A public meeting is being staged tonight in protest at plans to move specialist cancer services out of east London.

The services would be switched under NHS proposals to University College London in Euston.

A meeting of 70 GPs and NHS cancer consultants earlier this month called for a halt to the moves.

The doctors are worried the switch will have knock-on effects to other medical services at four east London hospitals, the Royal London in Whitechapel, the Mile End, Newham University and Whipps Cross.

“The services could get worse as a result of these changes,” said Dr Jackie Turner from the Save NHS Campaign. “We are in favour of improving services, but moving specialist surgeons away from east London will effect the ability of the Royal London to operate as a specialist major accident centre.”

London’s main trauma centre at Whitechapel needs specialists on site, say doctors. Having to transfer trauma patients in emergencies to the West End could cost vital minutes and “put them in danger.”

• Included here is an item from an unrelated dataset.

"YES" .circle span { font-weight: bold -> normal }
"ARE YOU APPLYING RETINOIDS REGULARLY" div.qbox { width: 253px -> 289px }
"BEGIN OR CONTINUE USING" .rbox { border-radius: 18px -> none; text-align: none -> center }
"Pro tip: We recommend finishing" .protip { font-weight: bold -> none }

The GPs are also worried that the move to Euston will affect cancer sufferers having to cope with long journeys. Services currently at Newham and Whipps Cross may have to be moved to Whitechapel to fill the gap, they fear, adding more long journeys for patients.

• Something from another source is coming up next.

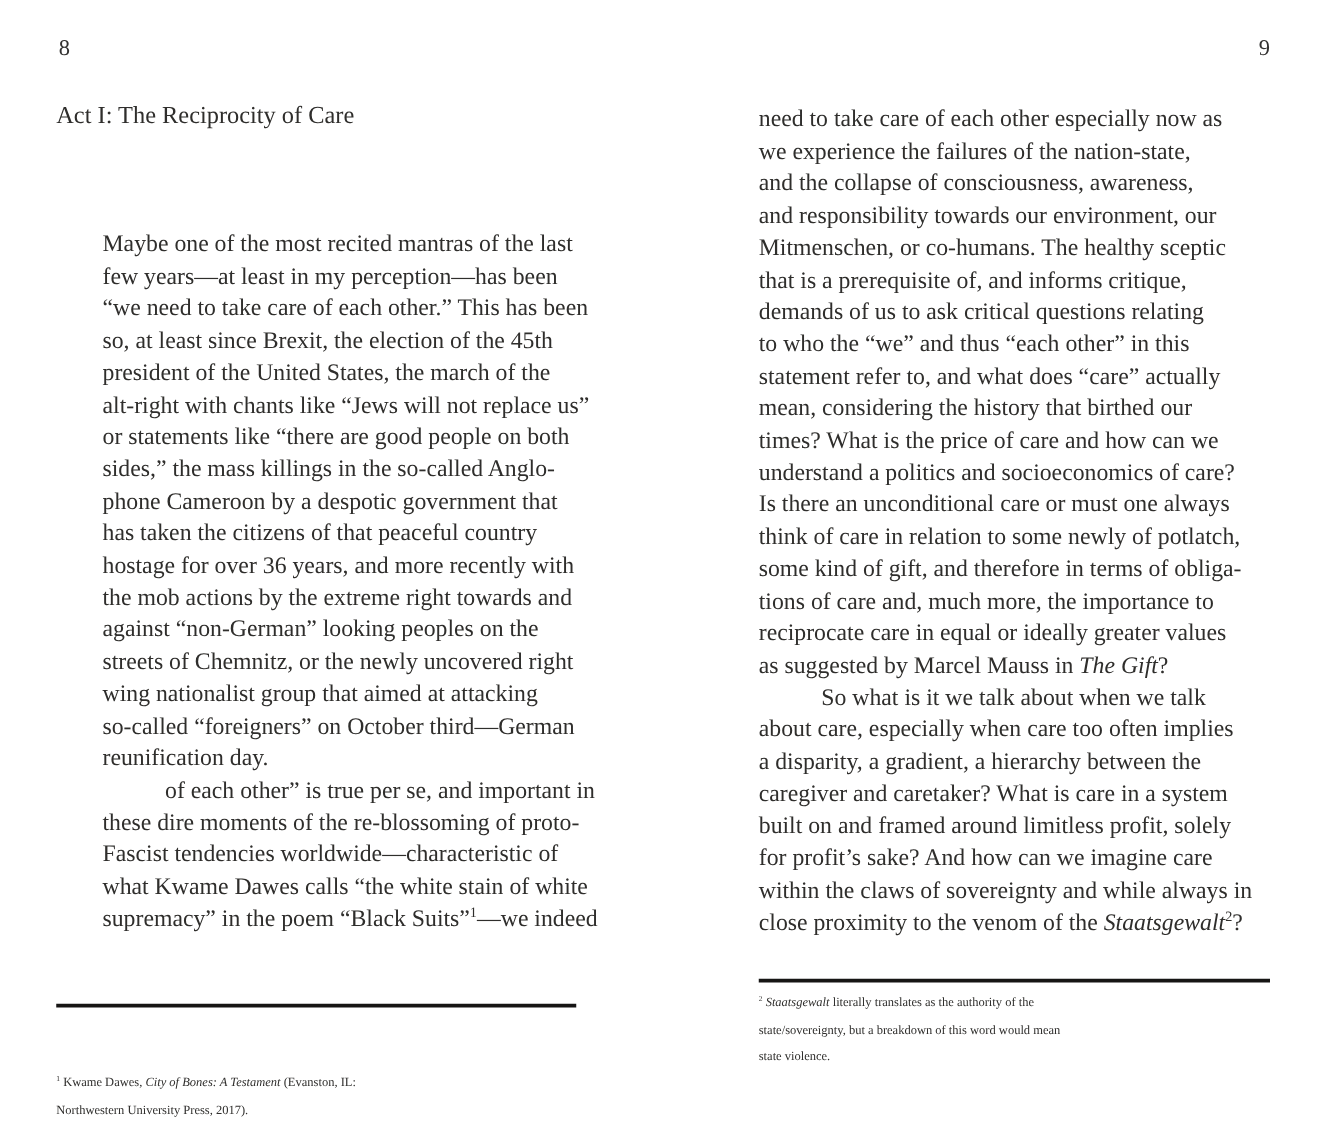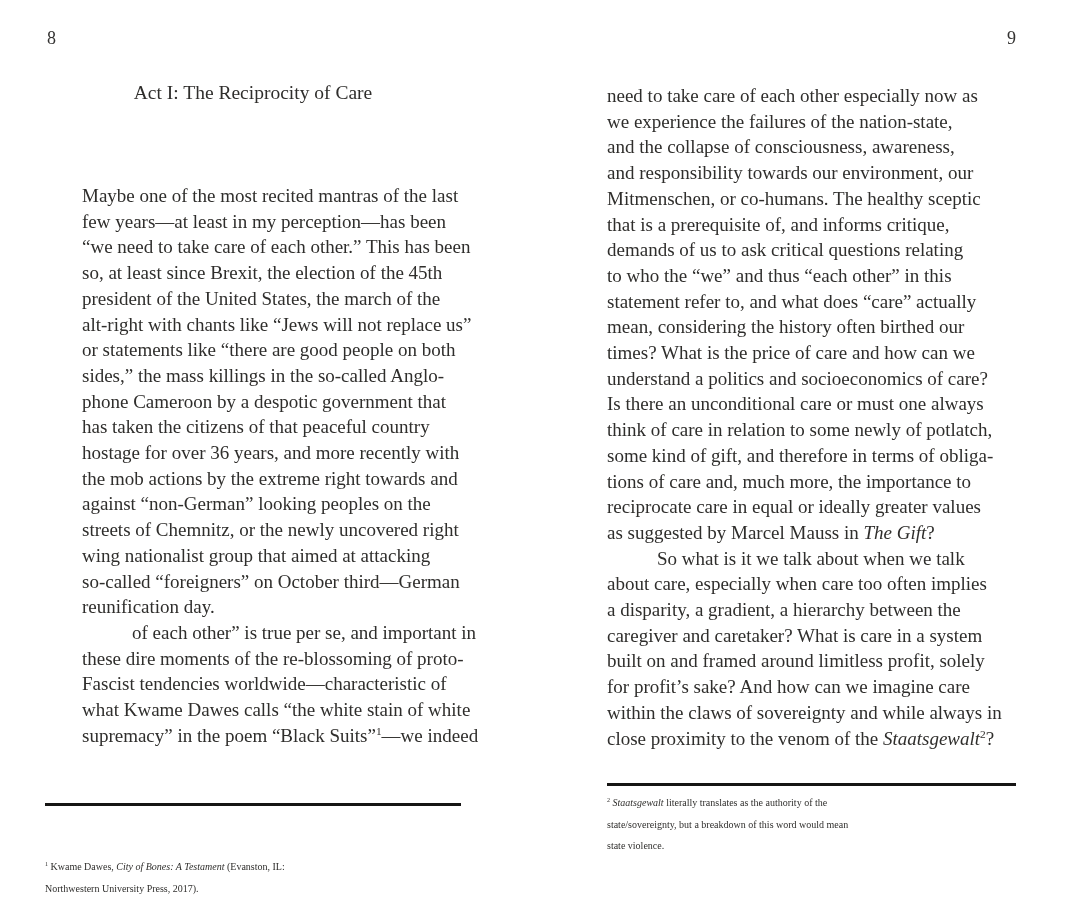"Act I: The Reciprocity of" .heading { text-align: center -> none }
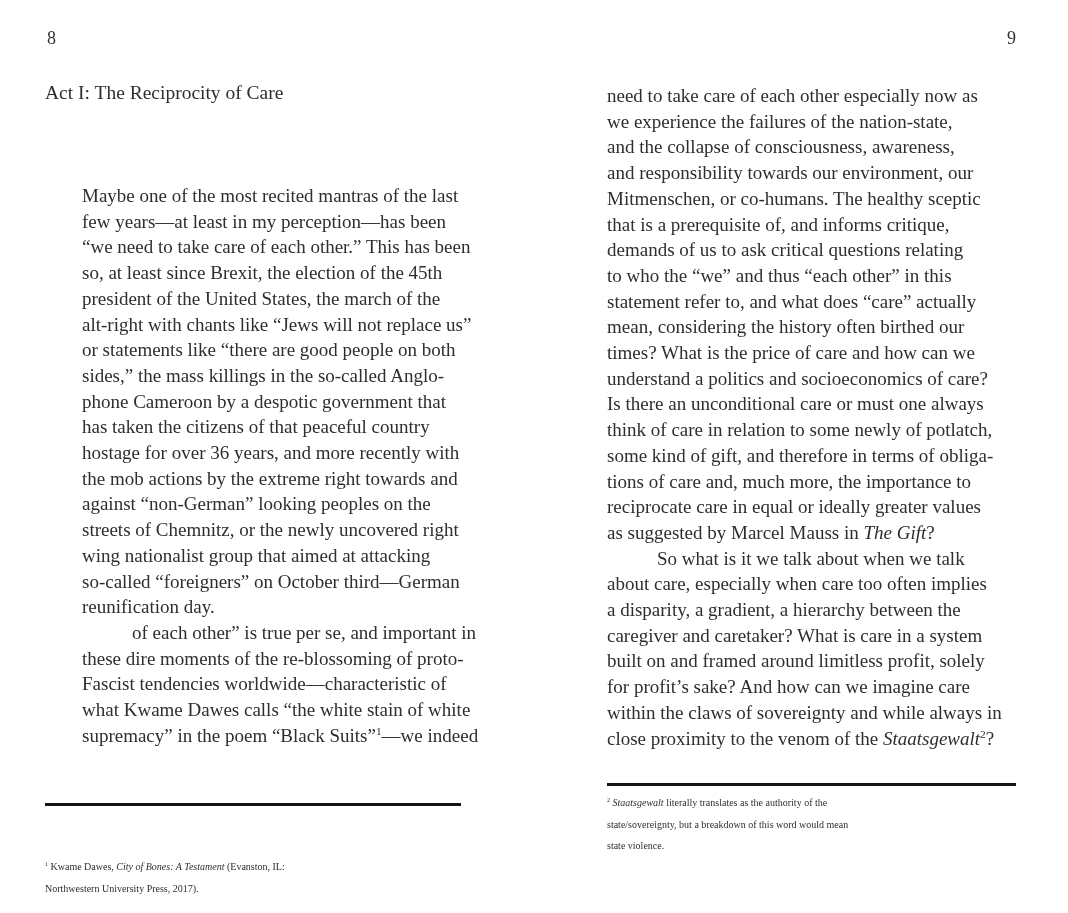"mean, considering the history often" div.line { text: often -> that }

But onlu “a minimal number of specialist operations” would be transferred, according to the NHS. Barts trust estimates around 350 operations would transfer, or less than one per cent of the 28,000 procedures it carries out every year.

Survival rates are worse than any other part of the country, the trust points out. Two-thirds of early deaths in London result from cancer and heart disease.

Speakers at tonight’s meeting at 7pm at Whitechapel’s Jagonari Centre at 183-85 Whitechapel Road include NHS Cancer Services Commissioner Neil Kennet-Brown, Barts Health Trust medical director Dr Steve Ryan and Save Our NHS campaign co-chair Jan Blake.